Nevertheless, the violence against the Rohingya is certainly related to increasingly popular campaigns in recent years to revive Myanmar’s Buddhist tradition (understood by some to be the marker of “real” Burmese identity) and to protect it particularly against the threat that Islam is thought to represent.Popular campaigns to this effect involve the politics of monastic hierarchies, revivalist education campaigns, the advancement of laws for the “protection of race and religion” and attempts to influence the 2015 elections.
Nevertheless, the violence against the Rohingya is certainly related to increasingly popular campaigns in recent years to revive Myanmar’s Buddhist tradition (understood by some to be the marker of “real” Burmese identity) and to protect it particularly against the threat that Islam is thought to represent.Popular campaigns to this effect involve the politics of monastic hierarchies, revivalist education campaigns, the advancement of laws for the “protection of race and religion” and attempts to influence the 2015 elections.Tags: Essay On Virginia Tech ShootingDefinition Of A Research Paper200 Words Essay On Goals In My LifeHow Do U Write An EssayWalt Whitman Essay PromptsBuy Dissertation PapersExamples Of A Business Plan OutlineResearch Paper Topics For High School SeniorsMath Solving Problems ExamplesEssays On Rizal
In this period, Buddhist religious leaders, often living under colonial rule in the historically Buddhist countries of Asia, together with Western enthusiasts who eagerly sought their teachings, collectively produced a newly ecumenical form of Buddhism — one that often indifferently drew from the various Buddhist traditions of countries like China, Sri Lanka, Tibet, Japan and Thailand.

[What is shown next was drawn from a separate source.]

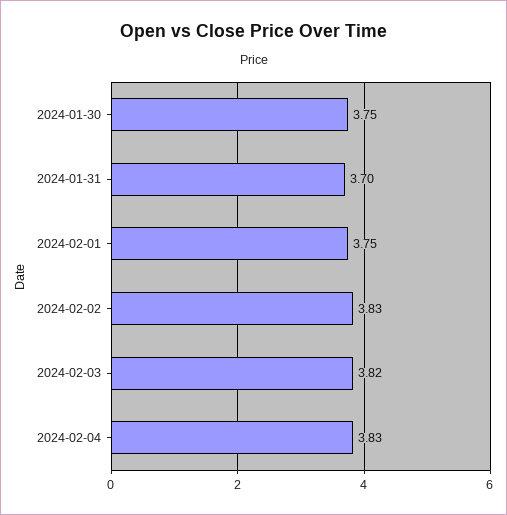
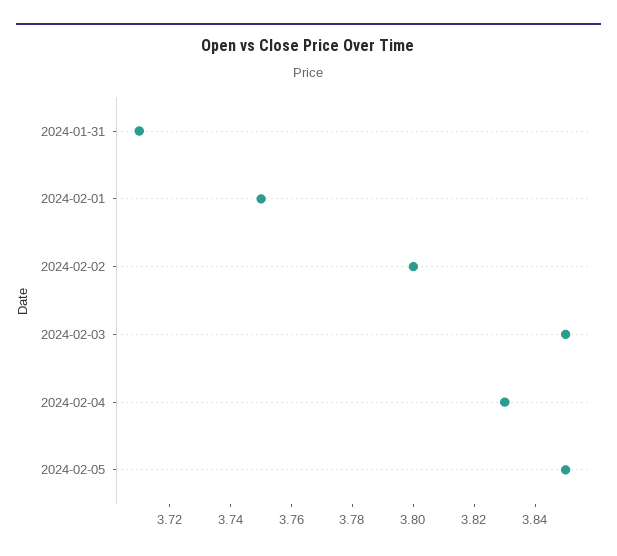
2024-01-30: 3.75 -> none
2024-01-31: 3.7 -> 3.71
2024-02-02: 3.83 -> 3.8
2024-02-03: 3.82 -> 3.85
2024-02-05: none -> 3.85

This modern form of Buddhism is distinguished by a novel emphasis on meditation and by a corresponding disregard for rituals, relics, rebirth and all the other peculiarly “religious” dimensions of history’s many Buddhist traditions.
While the movement is diverse, there is little doubt that it is shaped by (and that it further fuels) a strong anti-Muslim discourse.
This anti-Muslim discourse is, to be sure, exacerbated by all manner of sociopolitical considerations (in Myanmar as elsewhere there is widespread uncertainty at a time of rapid economic, social and political change), and these and other factors are used by a wide range of political actors to gain advantage in the new hybrid democracy.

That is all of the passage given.